In a 2002 interview with
Tape Op Magazine
, Caldato recalled the band paying a quarter-million dollars in sample clearances for
Paul’s Boutique
. Mike Simpson also remembers
that when he and John King received their first royalty statement for the record, “there was a huge deduction for sample clearances.” And Diamond contends it was the first hip-hop album where an attempt was made to clear every sample.

What all parties involved agree upon is that an album like
Paul’s Boutique
would be all but impossible to make today. “You could do it as an art project, if somebody gave you a couple million dollars to make a record like this,” muses Mike Simpson. “But commercially, I don’t think you could ever do it again.”

Yet that, says Matt Dike, was part of the plan from the beginning. “I remember having this discussion with Yauch, and him saying, ‘Let’s just go completely over the top and sample everything.

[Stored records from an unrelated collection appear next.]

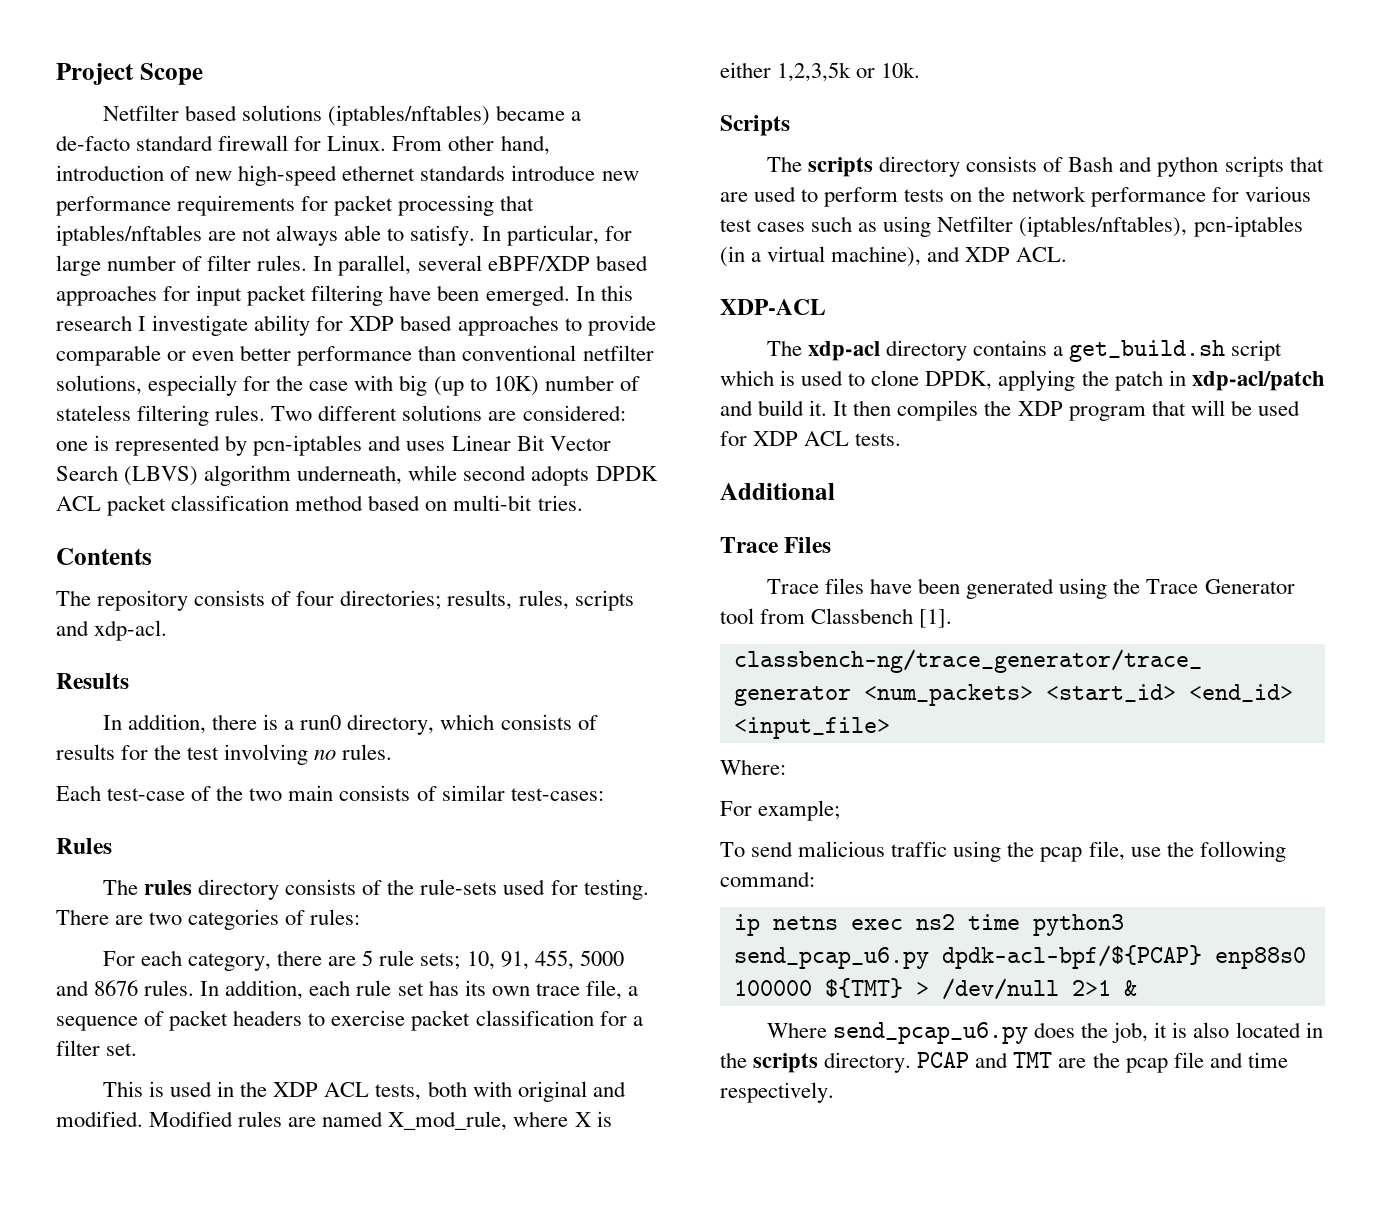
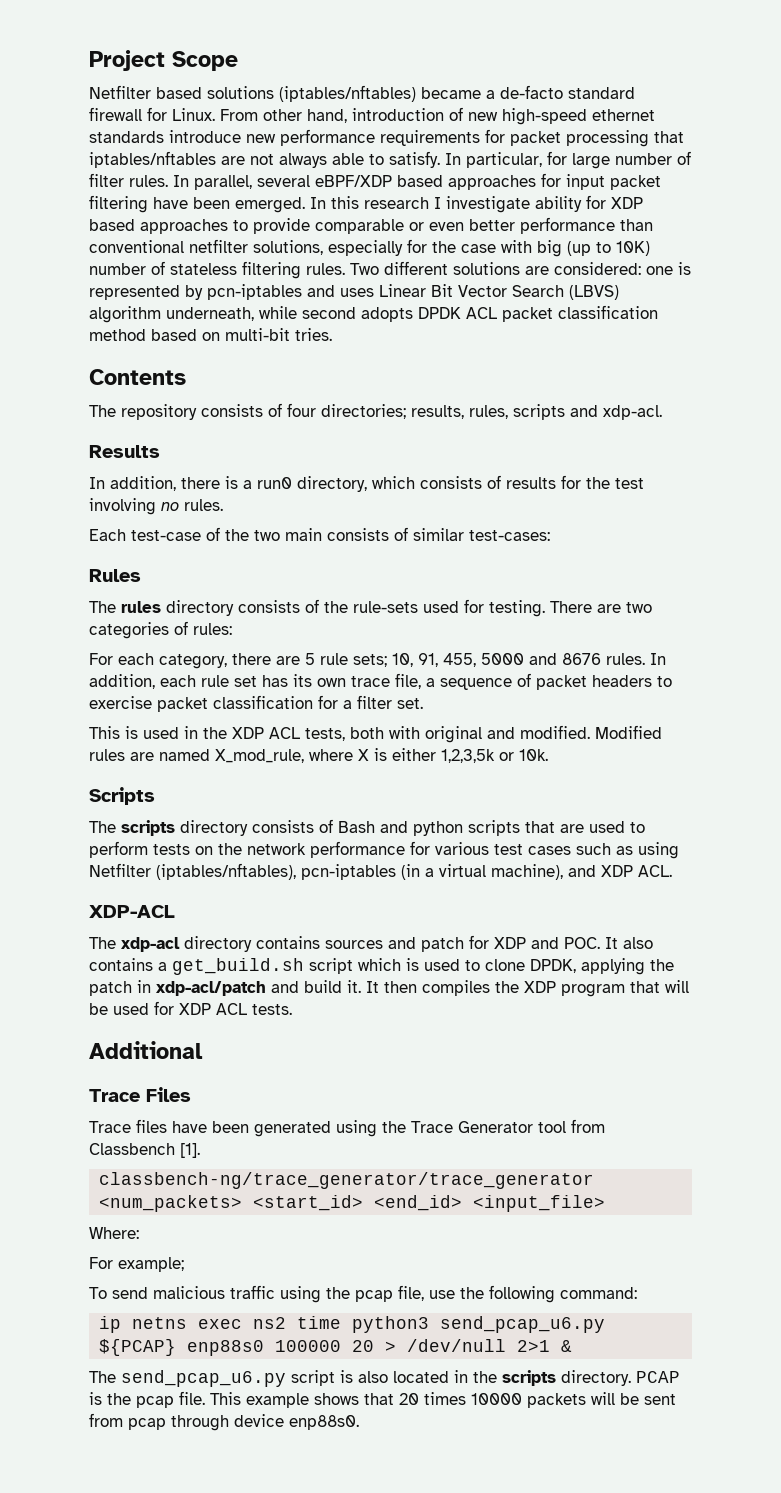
- The xdp-acl directory contains a get_build.sh script which is used to clone DPDK, applying the patch in xdp-acl/patch and build it.
+ The xdp-acl directory contains sources and patch for XDP and POC. It also contains a get_build.sh script which is used to clone DPDK, applying the patch in xdp-acl/patch and build it.
- ip netns exec ns2 time python3 send_pcap_u6.py dpdk-acl-bpf/${PCAP} enp88s0 100000 ${TMT} > /dev/null 2>1 &
+ ip netns exec ns2 time python3 send_pcap_u6.py ${PCAP} enp88s0 100000 20 > /dev/null 2>1 &
- Where send_pcap_u6.py does the job, it is also located in the scripts directory.
+ The send_pcap_u6.py script is also located in the scripts directory.
- PCAP and TMT are the pcap file and time respectively.
+ PCAP is the pcap file. This example shows that 20 times 10000 packets will be sent from pcap through device enp88s0.

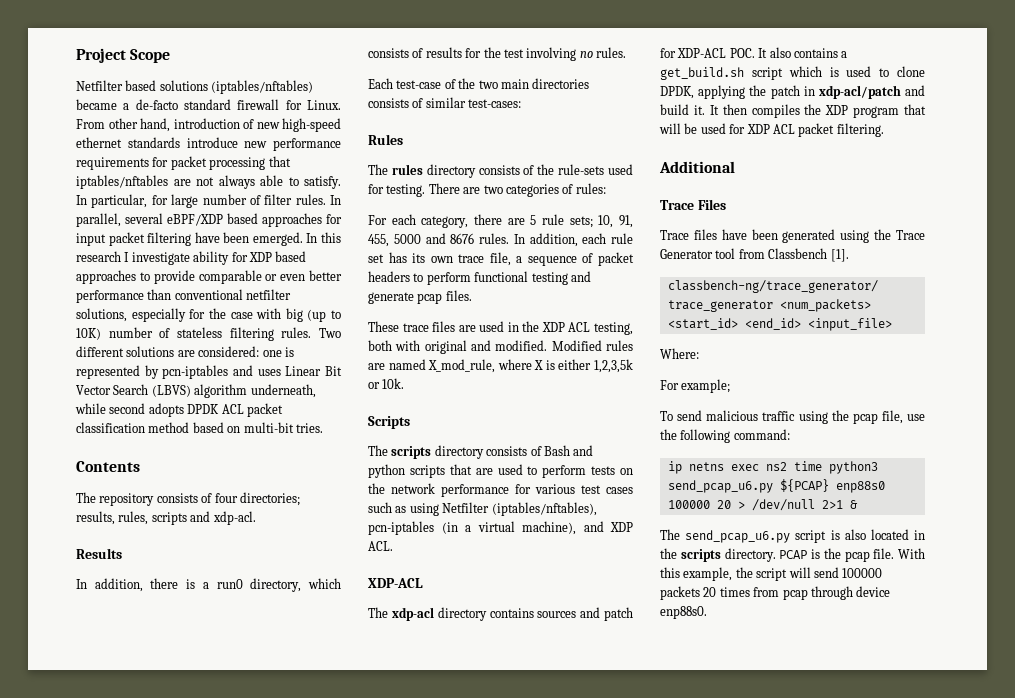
- Each test-case of the two main consists of similar test-cases:
+ Each test-case of the two main directories consists of similar test-cases:
- In addition, each rule set has its own trace file, a sequence of packet headers to exercise packet classification for a filter set.
- This is used in the XDP ACL tests, both with original and modified.
+ In addition, each rule set has its own trace file, a sequence of packet headers to perform functional testing and generate pcap files.
+ These trace files are used in the XDP ACL testing, both with original and modified.
- The xdp-acl directory contains sources and patch for XDP and POC. It also contains a get_build.sh script which is used to clone DPDK, applying the patch in xdp-acl/patch and build it.
+ The xdp-acl directory contains sources and patch for XDP-ACL POC. It also contains a get_build.sh script which is used to clone DPDK, applying the patch in xdp-acl/patch and build it.
- It then compiles the XDP program that will be used for XDP ACL tests.
+ It then compiles the XDP program that will be used for XDP ACL packet filtering.
- This example shows that 20 times 10000 packets will be sent from pcap through device enp88s0.
+ With this example, the script will send 100000 packets 20 times from pcap through device enp88s0.

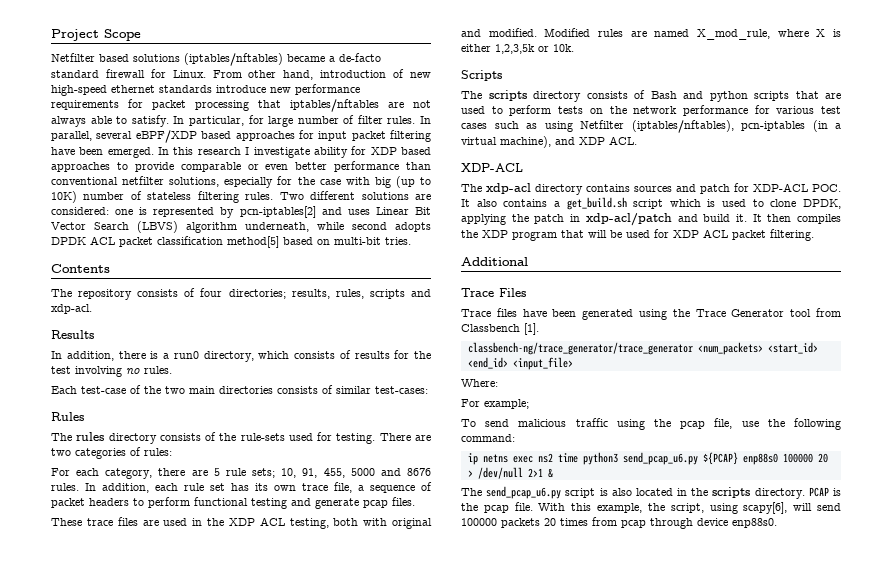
- Two different solutions are considered: one is represented by pcn-iptables and uses Linear Bit Vector Search (LBVS) algorithm underneath, while second adopts DPDK ACL packet classification method based on multi-bit tries.
+ Two different solutions are considered: one is represented by pcn-iptables[2] and uses Linear Bit Vector Search (LBVS) algorithm underneath, while second adopts DPDK ACL packet classification method[5] based on multi-bit tries.
- With this example, the script will send 100000 packets 20 times from pcap through device enp88s0.
+ With this example, the script, using scapy[6], will send 100000 packets 20 times from pcap through device enp88s0.

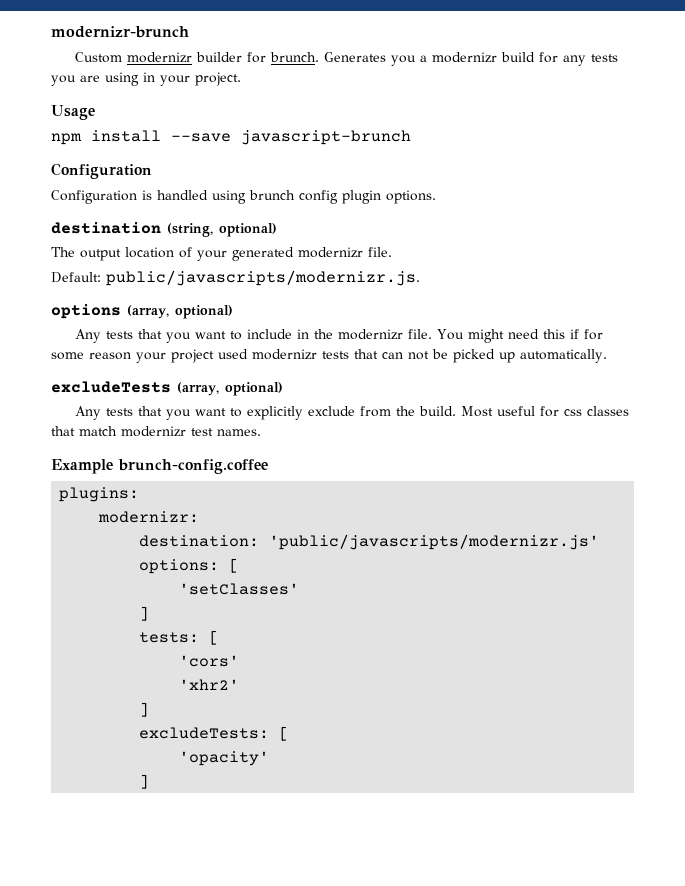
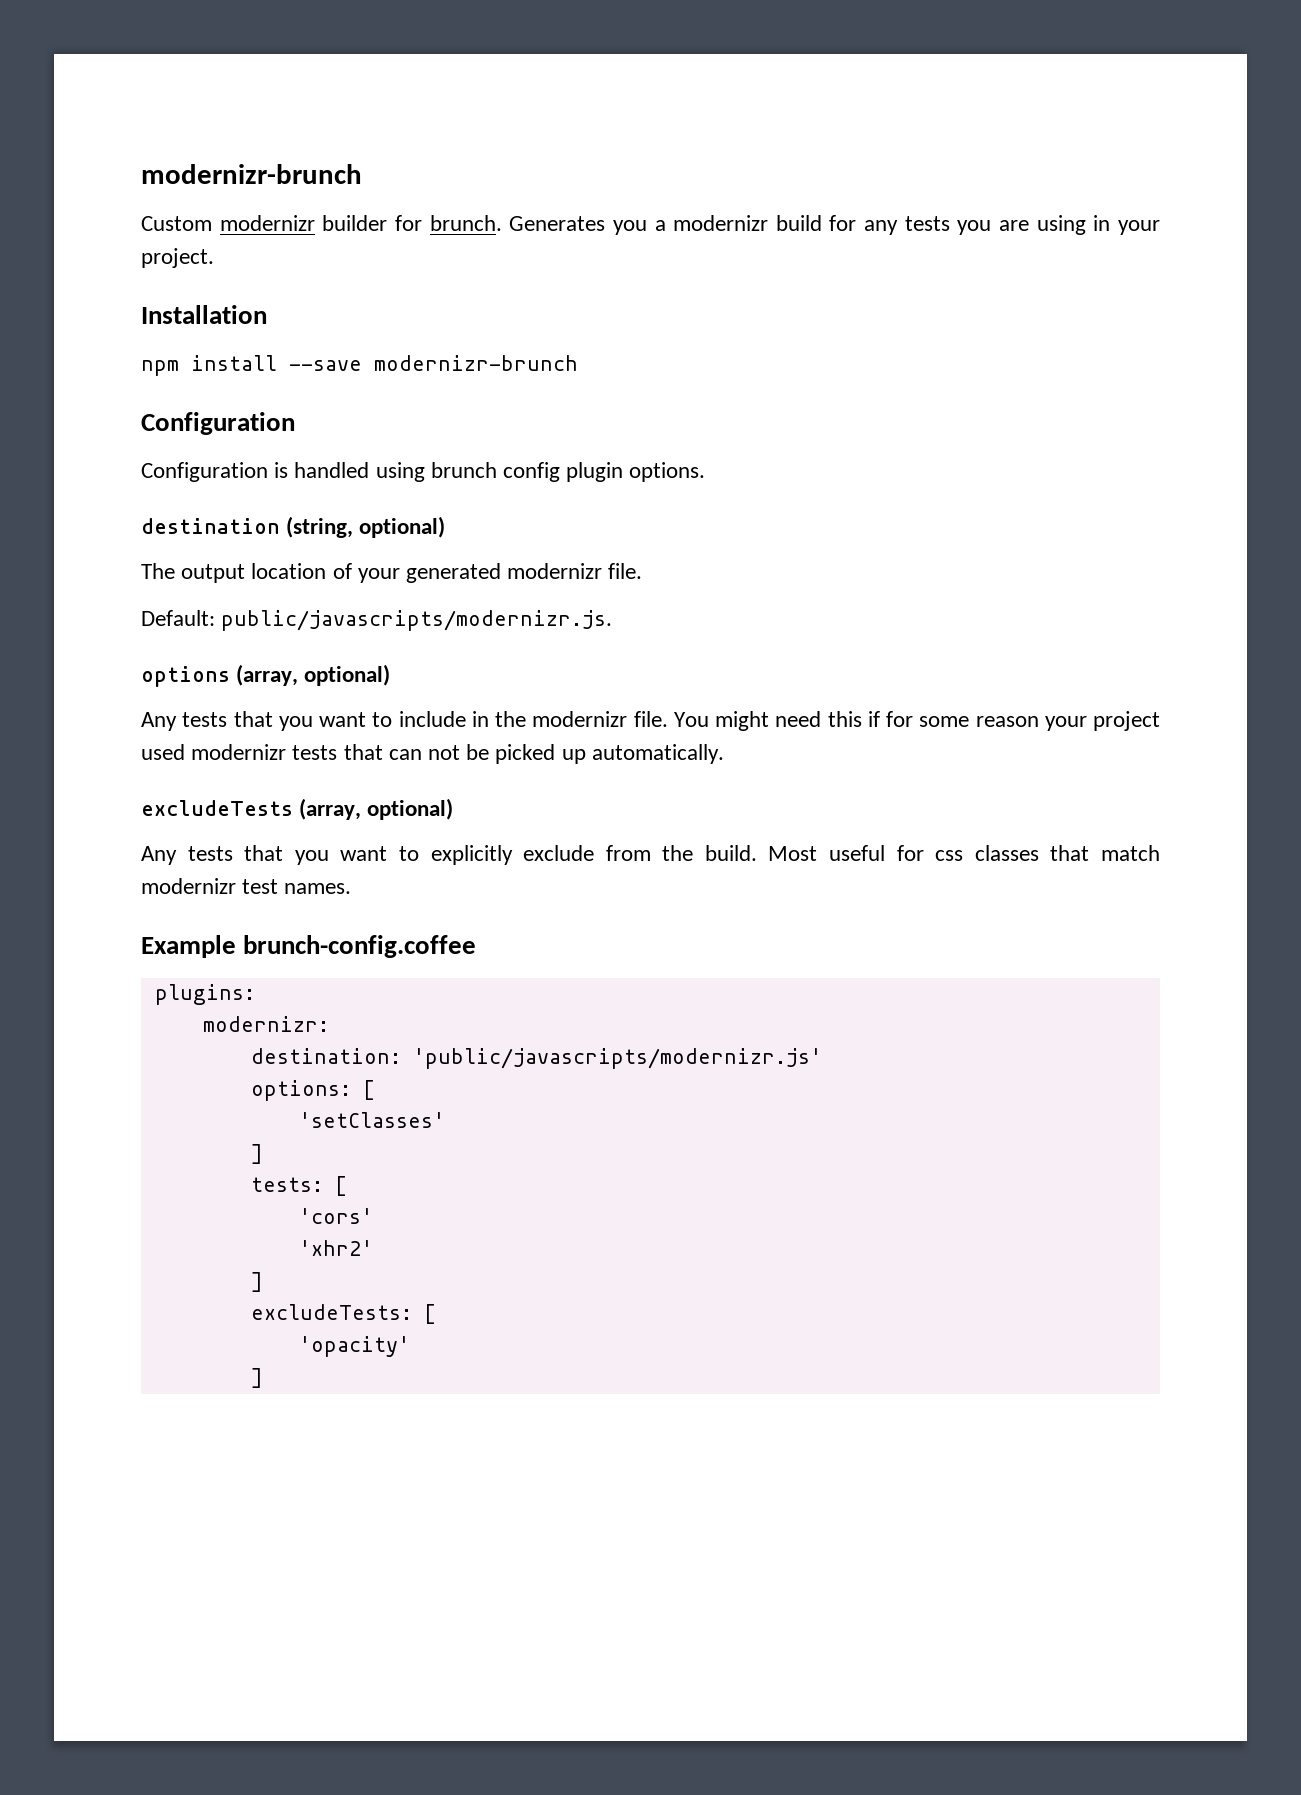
- Usage
+ Installation
- npm install --save javascript-brunch
+ npm install --save modernizr-brunch

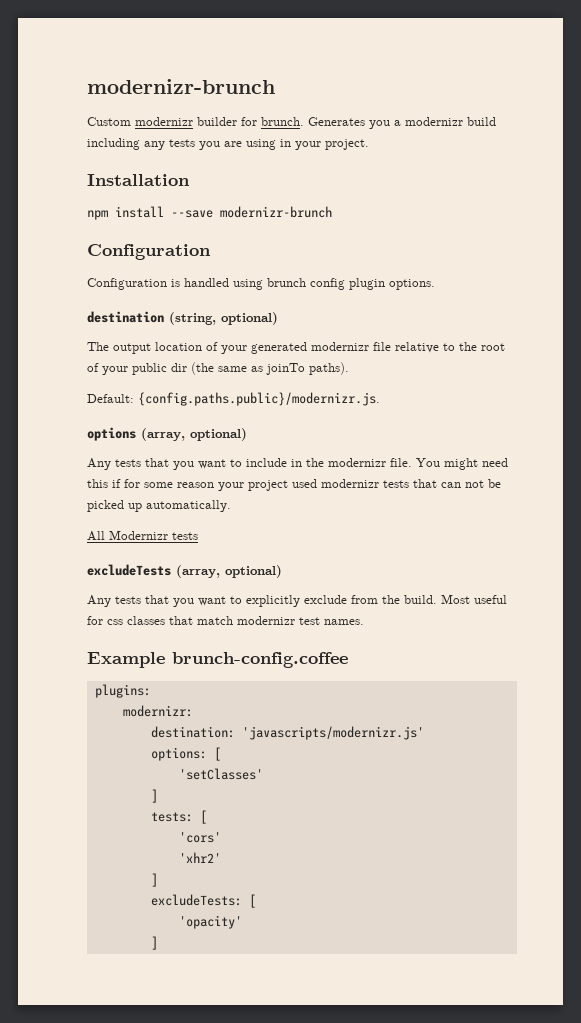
- Generates you a modernizr build for any tests you are using in your project.
+ Generates you a modernizr build including any tests you are using in your project.
- The output location of your generated modernizr file.
+ The output location of your generated modernizr file relative to the root of your public dir (the same as joinTo paths).
- Default: public/javascripts/modernizr.js.
+ Default: {config.paths.public}/modernizr.js.
+ All Modernizr tests
- destination: 'public/javascripts/modernizr.js'
+ destination: 'javascripts/modernizr.js'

Let’s make this the nail in the coffin for sampling,’” Dike remembers. “And that’s kind of what happened. Some of those tracks are total plagarism of the worst kind, but that’s what’s funny about that record. It’s like ‘Hey, we’re ripping you off!’”

“Sometimes,” he adds with a laugh, “those guys could be pretty profound.”

* * *

After making the rounds of the holiday party circuit,
19
the band would return to the Record Plant in early 1989 to finish
Paul’s Boutique
. The sixteen-track collages would be spread across twenty-four tracks, the Beasties would polish and record their final vocals and the album would be mixed.

The seven collaborators were joined by an eighth during these weeks: Allen Abrahamson, an assistant engineer at the Record Plant. Little has been said about Abrahamson, and some fans have doubtless wondered whether he was simply another alter ego for Adam Yauch, aka Nathaniel Hornblower. But not only was Abrahamson a real person, Mike Simpson says, he was a valuable contributor—especially to the Beastie Boys’ inexperienced production team.

If Tim Carr had been ready to breathe a sigh of relief as
Paul’s Boutique
drew to a close, it would have to wait. “They went to the Record Plant. And the first thing they did was, Mike D called a barroom rental place, and he got a large-screen projection television, a Ping-Pong table, a foosball table, an air hockey table and three pinball machines,” he says. “If they could have got a bowling alley, they would have. And they took over the big room at the Record Plant, which is there to record symphonies and Led Zeppelin, and it’s filled with all these games. And Mike says, ‘Yo Tim, it was a deal. The more stuff I got, the better deal they gave me!’ So now, I can’t even bring anyone from the company down.”